By the end of 2023, the currency situation had escalated, with the parallel exchange rate of US$/ZWL hovering around 10,500, while the auction rate lagged at a 72% discount. The first quarter of 2024 saw further deterioration, with the US$/ZWL parallel rate soaring to 35,000, and the official rate trailing at a 43% discount. Clearly, addressing the currency crisis became paramount, prompting the new governor to start his tenure one month ahead of schedule.
The month of April was marked by extensive debates concerning ZiG, where doubts stemming from trust issues resulted in a 42% premium on ZiG parallel rates until the Financial Intelligence Unit intervened. Everyday citizens, including vendors and informal traders, hoped for small yet significant improvements from the new currency, such as easier access to change and reduced daily expenses. However, the introduction of ZiG notes and coins at the month's end proved challenging, leading to higher transportation and grocery costs due to premature price adjustments by certain retailers and the absence of ZiG equivalents to US$0.50 in both the formal and the informal sector.
After the issuance of notes and coins, banks fell short of the promised liquidity to handle change challenges, contradicting assurances from the governor. The recent initiative through Homelink branches, aim to distribute coins and notes more effectively. According to research, banks had only circulated 30% of the intended 80 million ZiG notes and coins. Consequently, this heightened the erosion of purchasing power among citizens, who are now using 10 ZiG notes for $0.50, even though the US$1 is pegged at 13.57 ZiG.
Reflecting on the aftermath of the two-month issuance, both positives and negatives emerge. Prices have stabilized in formal channels, facilitating transactions at crawling pegged exchange rates. However, sustainability remains uncertain given the fixed rate mandated by authorities. Stable currency alleviates pressure on corporations like Econet and Meikles, which previously incurred substantial exchange losses.
For instance, Telecoms Giant Econet saw 25% of its revenue in the reported fiscal year attributed to exchange losses. Similarly, the retail giant Meikles, operating through its flagship segment TM Pick n Pay, faced exchange losses totalling around US$16 million, significantly affecting the group's profitability. Clearly, a stable currency would reduce pressure on this line item and enhance shareholder value. As an analyst, I am closely monitoring whether ZiG will mitigate the effects of exchange losses on such companies, or if it will ultimately follow the pattern of its predecessors.
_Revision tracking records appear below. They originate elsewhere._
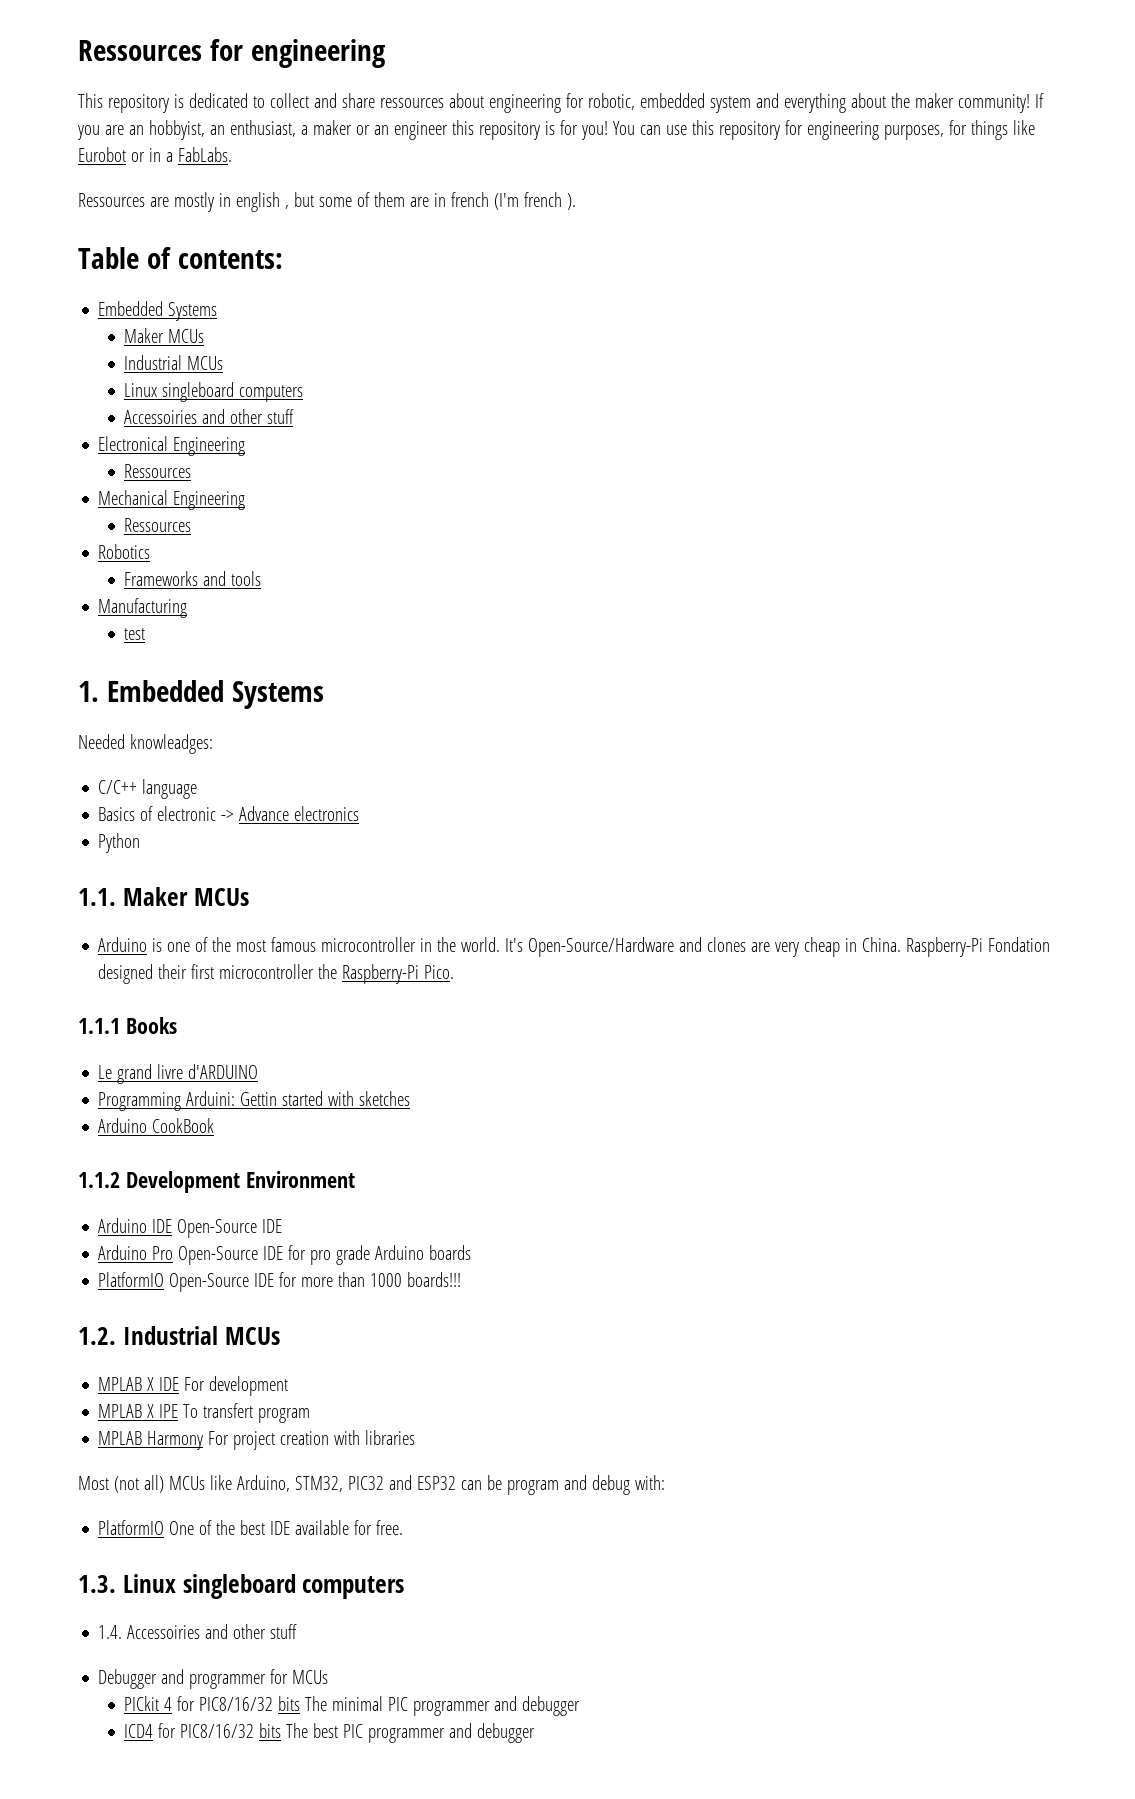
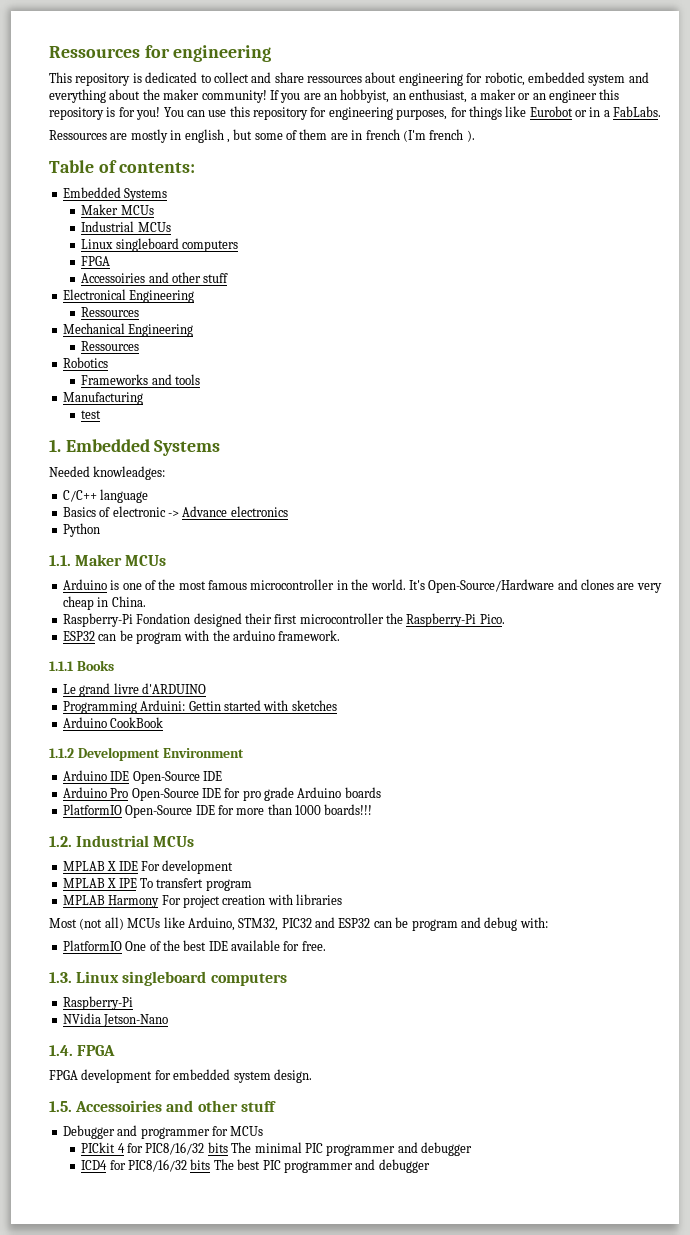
(304, 393) none -> [81,256,111,266] // FPGA
(902, 944) none -> (146, 601) //
(455, 972) none -> [62,630,341,644] // ESP32 can be program with the arduino framework.
[98,1625,123,1639] 1.4. -> [62,996,133,1010] [62,1013,169,1027] [49,1045,116,1056] [49,1069,312,1083] [49,1101,72,1112] Raspberry-Pi // NVidia Jetson-Nano // 1.4. FPGA // FPGA development for embedded system design. // 1.5.

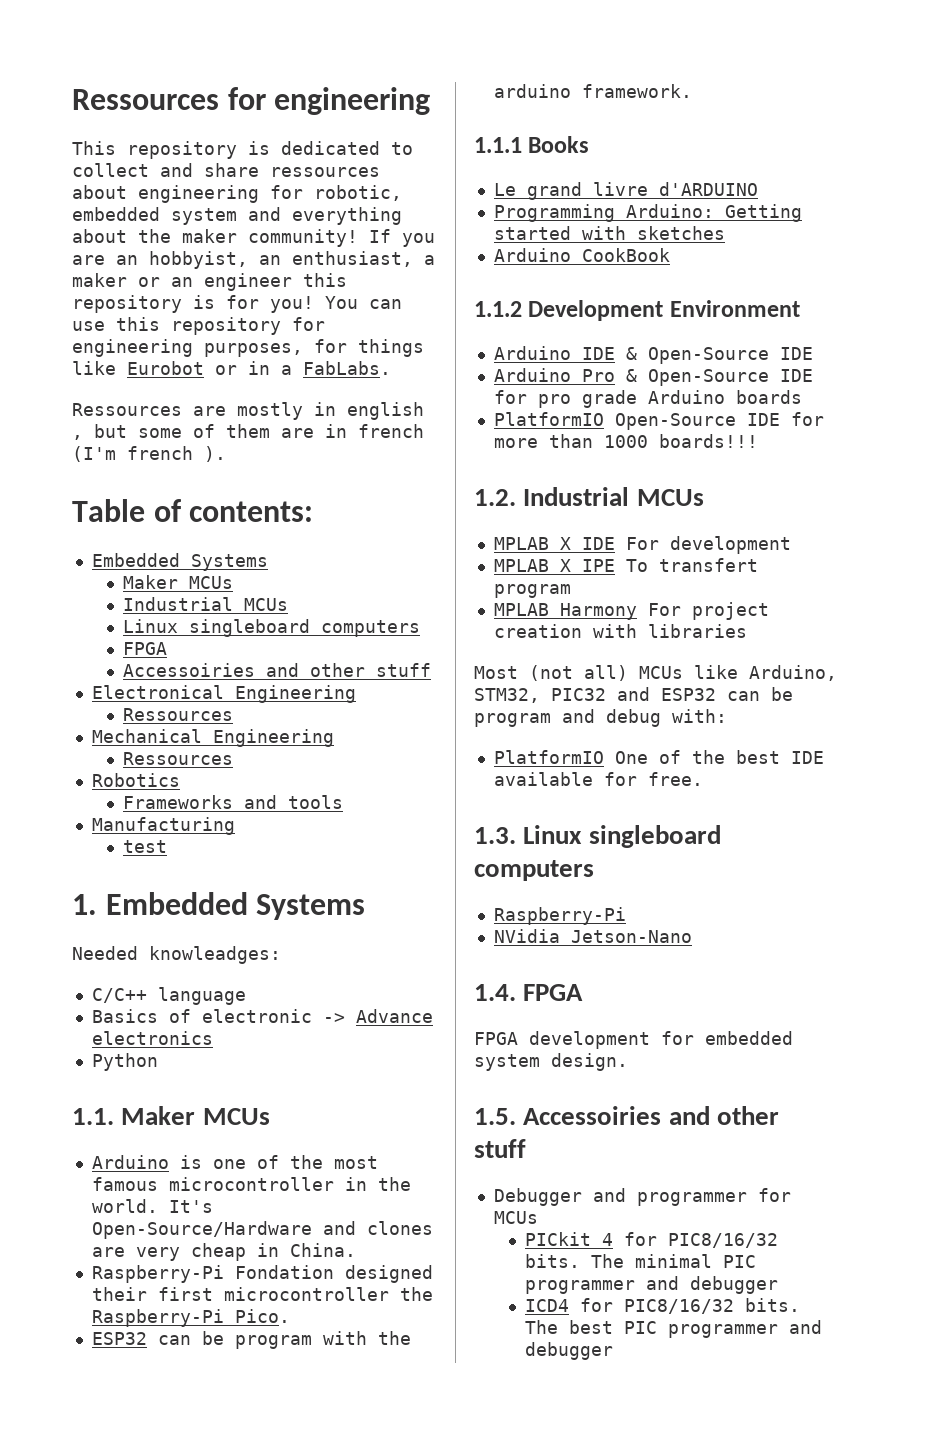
[140,700,221,711] Arduini: Gettin -> [625,204,802,222] Arduino: Getting
(130, 776) none -> [625,347,637,360] &
(129, 793) none -> [625,369,637,382] &
[207,1142,228,1153] bits -> [525,1254,581,1268] bits.
[190,1159,211,1170] bits -> [745,1298,801,1312] bits.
Currently, only about 2% of our population are participants in our capital markets. Some individuals, discouraged by past subdued performances, have chosen to step back, while others, lacking understanding of capital markets and seeing no incentives, have not considered participating. The periphery of spending money prevents them from participating, especially when there is no history of significant investor returns.
Since the adoption of ZiG, however, we have begun to see increased activity and liquidity on our local stock exchange, along with greater participation from foreign investors in daily trades. Can we attribute this positive trend to recency bias, or does it truly signify the beginning of a brighter future? I am inclined to believe it's the latter, provided that authorities avoid implementing poor policies along the way.
When people inquired about my views, I felt a strong inclination to adopt a pessimistic outlook on ZiG's introduction in April. However, I found myself encountering diverse opinions and decided to stick to my own analysis, remembering that analysts can hold differing viewpoints as long as they are grounded in reasonable basis. This principle applies equally to equity research, where diverse perspectives contribute to market dynamism and liquidity.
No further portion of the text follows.